__Exercise prompt__
All of the data should be repeated exactly; pictures are not part of the copy.
++++++++
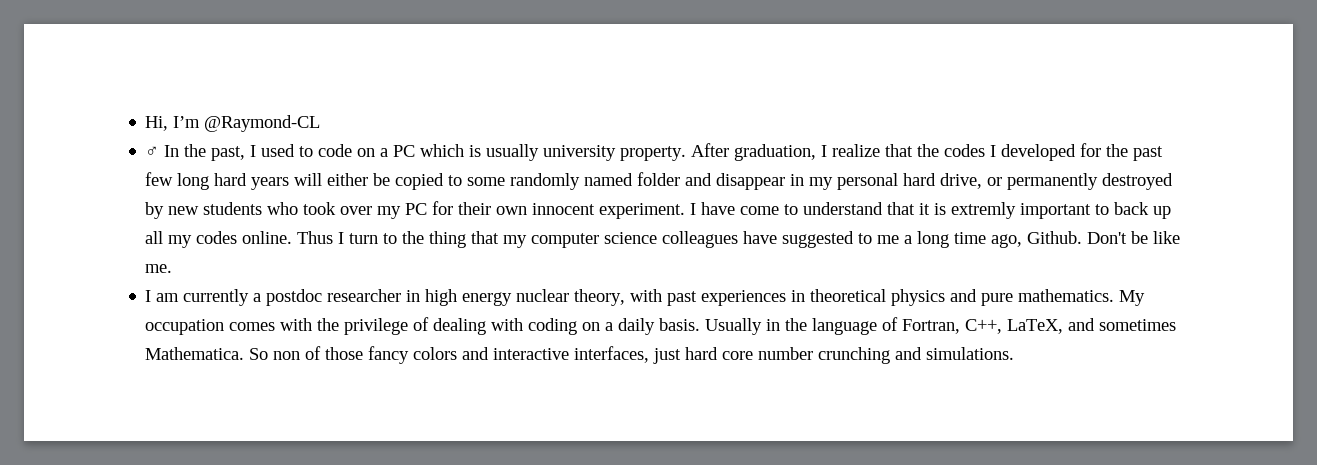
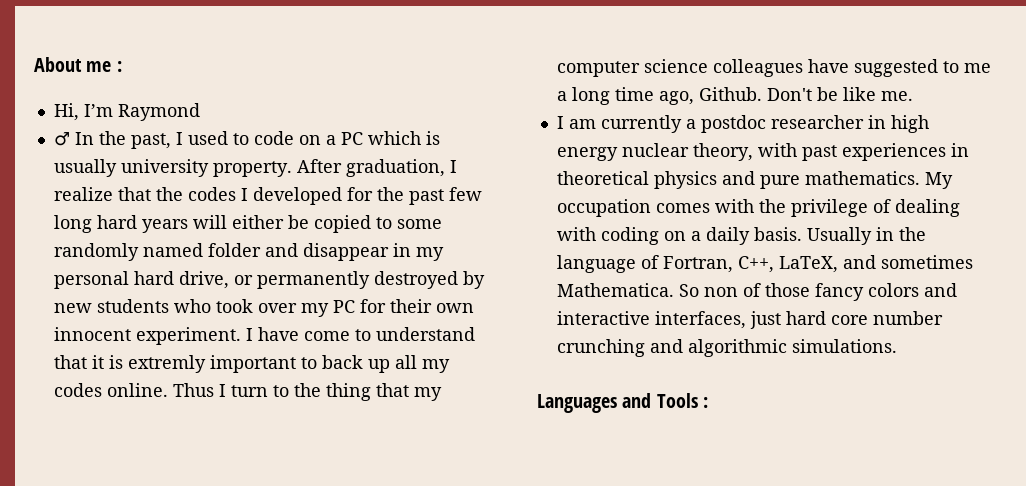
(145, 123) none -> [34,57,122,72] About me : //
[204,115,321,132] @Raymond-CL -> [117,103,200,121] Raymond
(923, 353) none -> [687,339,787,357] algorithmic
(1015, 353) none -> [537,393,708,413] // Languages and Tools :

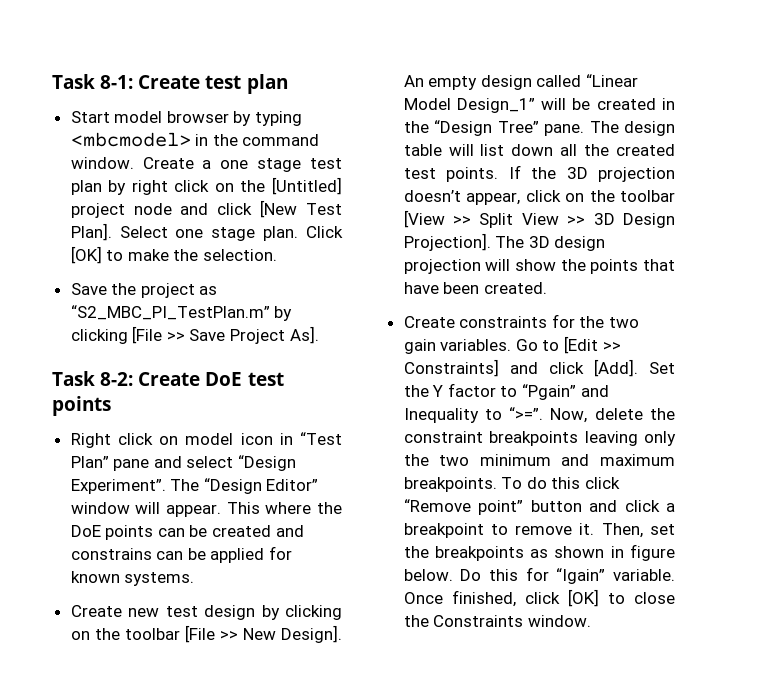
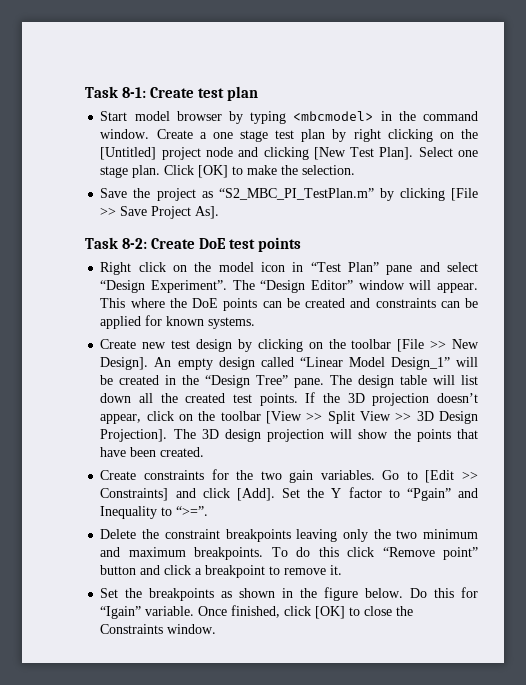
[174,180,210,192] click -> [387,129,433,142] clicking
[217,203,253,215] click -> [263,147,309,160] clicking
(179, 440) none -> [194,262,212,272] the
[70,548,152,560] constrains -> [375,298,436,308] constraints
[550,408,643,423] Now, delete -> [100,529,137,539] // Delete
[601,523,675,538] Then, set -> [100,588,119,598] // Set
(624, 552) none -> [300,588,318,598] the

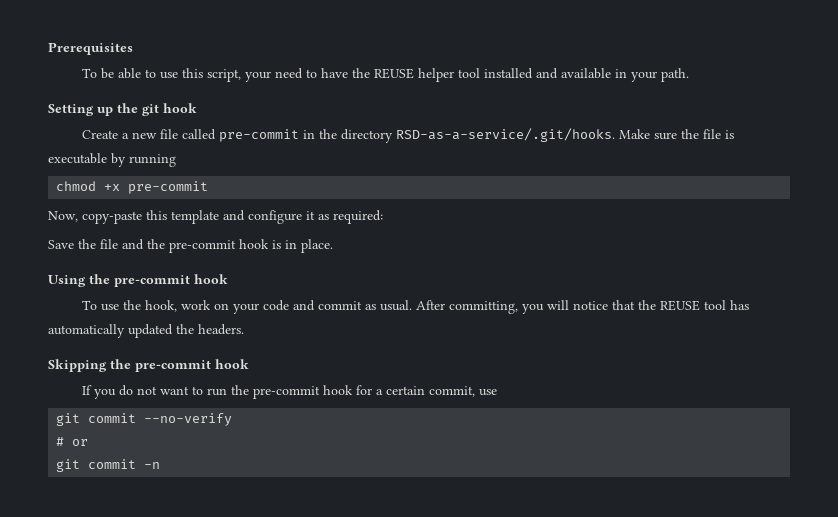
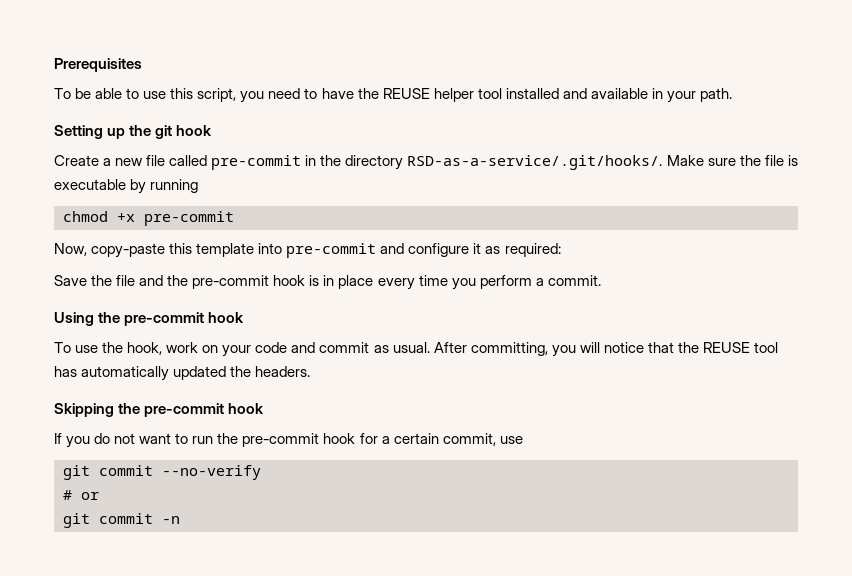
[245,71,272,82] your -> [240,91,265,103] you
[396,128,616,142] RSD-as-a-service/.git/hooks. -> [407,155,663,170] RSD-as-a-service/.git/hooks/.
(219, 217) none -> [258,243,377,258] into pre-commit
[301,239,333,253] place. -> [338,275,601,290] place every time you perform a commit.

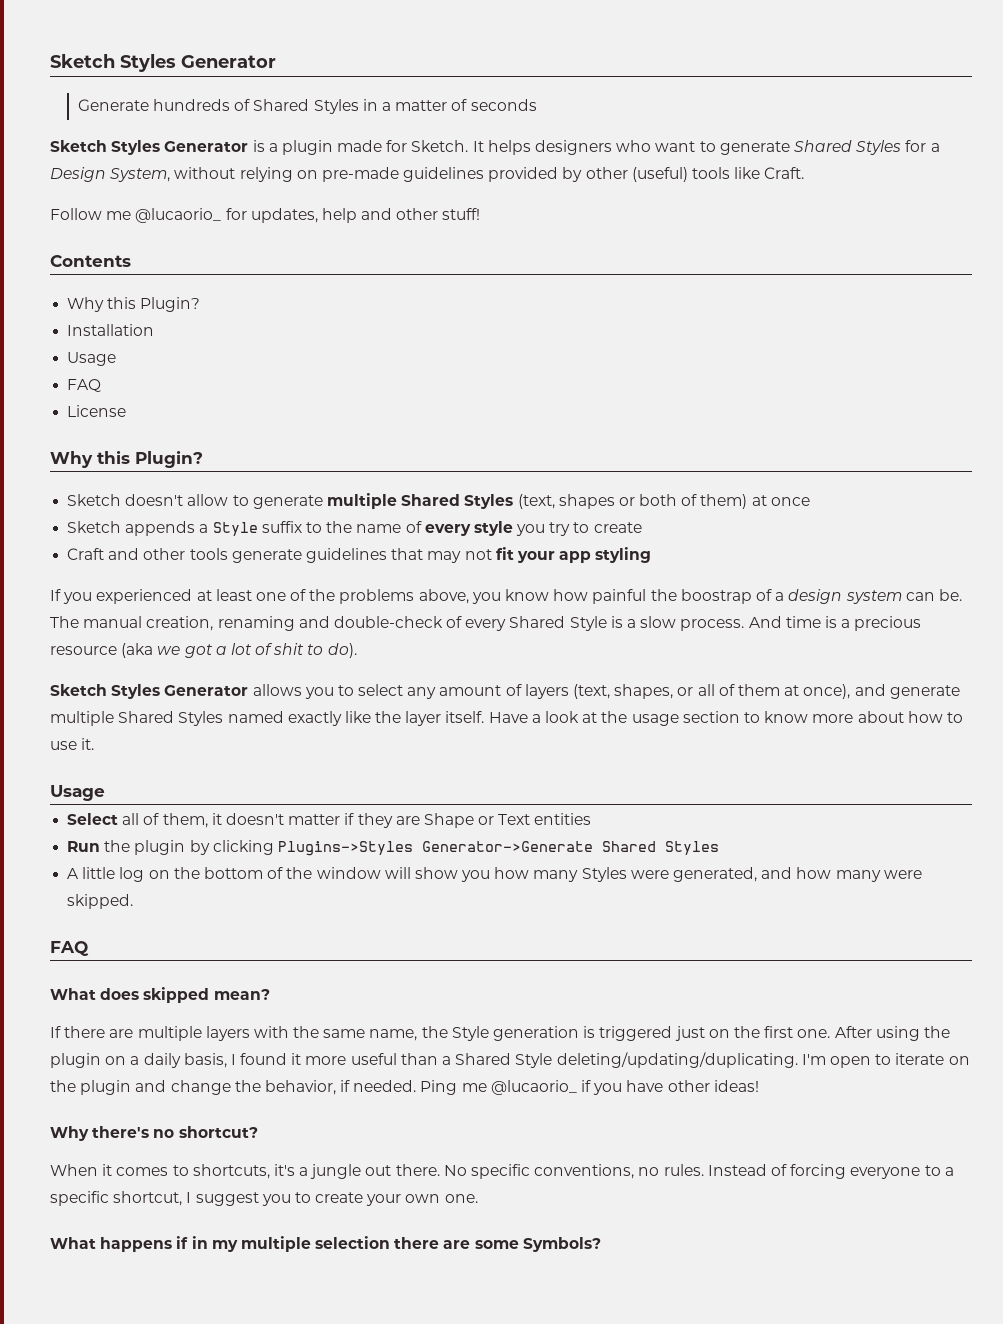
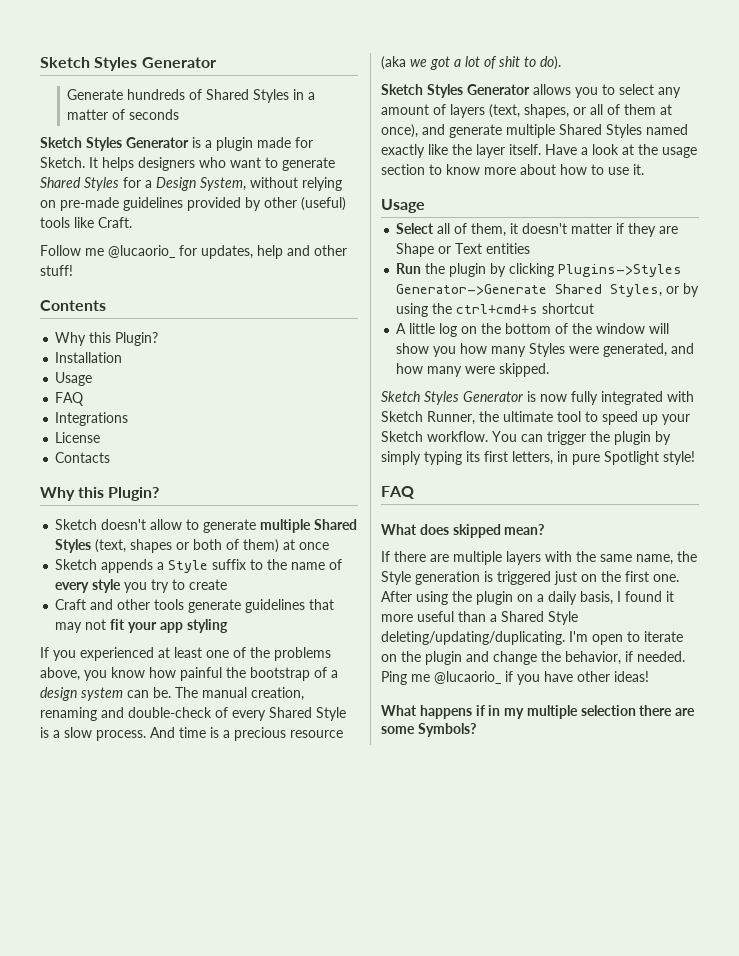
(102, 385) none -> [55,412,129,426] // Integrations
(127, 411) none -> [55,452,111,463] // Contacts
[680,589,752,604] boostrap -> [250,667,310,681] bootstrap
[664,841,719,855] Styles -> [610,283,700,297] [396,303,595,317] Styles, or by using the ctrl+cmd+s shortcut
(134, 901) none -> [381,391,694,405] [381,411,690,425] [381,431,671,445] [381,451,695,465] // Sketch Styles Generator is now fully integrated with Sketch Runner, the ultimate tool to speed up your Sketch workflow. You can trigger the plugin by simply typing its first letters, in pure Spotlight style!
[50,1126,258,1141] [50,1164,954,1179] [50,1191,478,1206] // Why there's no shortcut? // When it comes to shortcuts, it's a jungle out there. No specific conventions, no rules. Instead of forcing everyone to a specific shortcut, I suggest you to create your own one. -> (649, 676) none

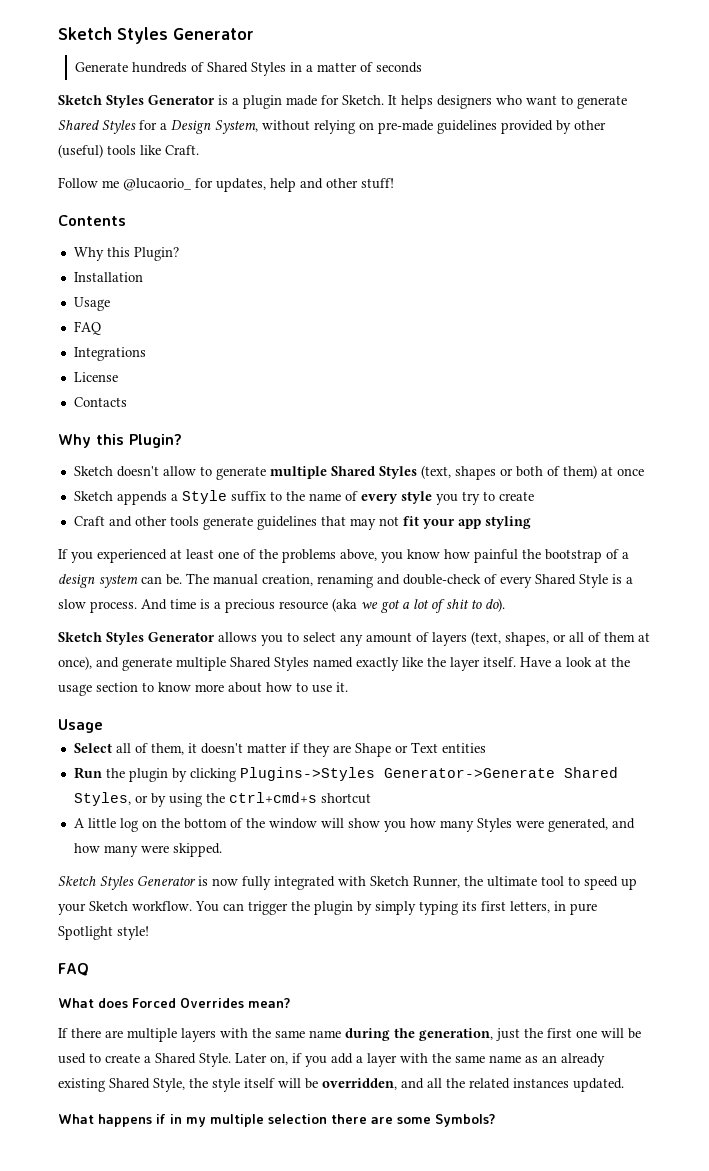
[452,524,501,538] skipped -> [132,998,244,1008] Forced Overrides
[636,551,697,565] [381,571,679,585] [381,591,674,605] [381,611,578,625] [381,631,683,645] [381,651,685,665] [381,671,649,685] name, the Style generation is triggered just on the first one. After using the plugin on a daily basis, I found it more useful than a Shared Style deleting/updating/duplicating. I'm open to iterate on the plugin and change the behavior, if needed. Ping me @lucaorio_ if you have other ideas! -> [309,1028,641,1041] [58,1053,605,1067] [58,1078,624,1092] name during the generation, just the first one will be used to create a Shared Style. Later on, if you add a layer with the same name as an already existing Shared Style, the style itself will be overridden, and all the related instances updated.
++++++++
__Response to this task__
(145, 123) none -> [34,57,122,72] About me : //
[204,115,321,132] @Raymond-CL -> [117,103,200,121] Raymond
(923, 353) none -> [687,339,787,357] algorithmic
(1015, 353) none -> [537,393,708,413] // Languages and Tools :

[174,180,210,192] click -> [387,129,433,142] clicking
[217,203,253,215] click -> [263,147,309,160] clicking
(179, 440) none -> [194,262,212,272] the
[70,548,152,560] constrains -> [375,298,436,308] constraints
[550,408,643,423] Now, delete -> [100,529,137,539] // Delete
[601,523,675,538] Then, set -> [100,588,119,598] // Set
(624, 552) none -> [300,588,318,598] the

[245,71,272,82] your -> [240,91,265,103] you
[396,128,616,142] RSD-as-a-service/.git/hooks. -> [407,155,663,170] RSD-as-a-service/.git/hooks/.
(219, 217) none -> [258,243,377,258] into pre-commit
[301,239,333,253] place. -> [338,275,601,290] place every time you perform a commit.

(102, 385) none -> [55,412,129,426] // Integrations
(127, 411) none -> [55,452,111,463] // Contacts
[680,589,752,604] boostrap -> [250,667,310,681] bootstrap
[664,841,719,855] Styles -> [610,283,700,297] [396,303,595,317] Styles, or by using the ctrl+cmd+s shortcut
(134, 901) none -> [381,391,694,405] [381,411,690,425] [381,431,671,445] [381,451,695,465] // Sketch Styles Generator is now fully integrated with Sketch Runner, the ultimate tool to speed up your Sketch workflow. You can trigger the plugin by simply typing its first letters, in pure Spotlight style!
[50,1126,258,1141] [50,1164,954,1179] [50,1191,478,1206] // Why there's no shortcut? // When it comes to shortcuts, it's a jungle out there. No specific conventions, no rules. Instead of forcing everyone to a specific shortcut, I suggest you to create your own one. -> (649, 676) none

[452,524,501,538] skipped -> [132,998,244,1008] Forced Overrides
[636,551,697,565] [381,571,679,585] [381,591,674,605] [381,611,578,625] [381,631,683,645] [381,651,685,665] [381,671,649,685] name, the Style generation is triggered just on the first one. After using the plugin on a daily basis, I found it more useful than a Shared Style deleting/updating/duplicating. I'm open to iterate on the plugin and change the behavior, if needed. Ping me @lucaorio_ if you have other ideas! -> [309,1028,641,1041] [58,1053,605,1067] [58,1078,624,1092] name during the generation, just the first one will be used to create a Shared Style. Later on, if you add a layer with the same name as an already existing Shared Style, the style itself will be overridden, and all the related instances updated.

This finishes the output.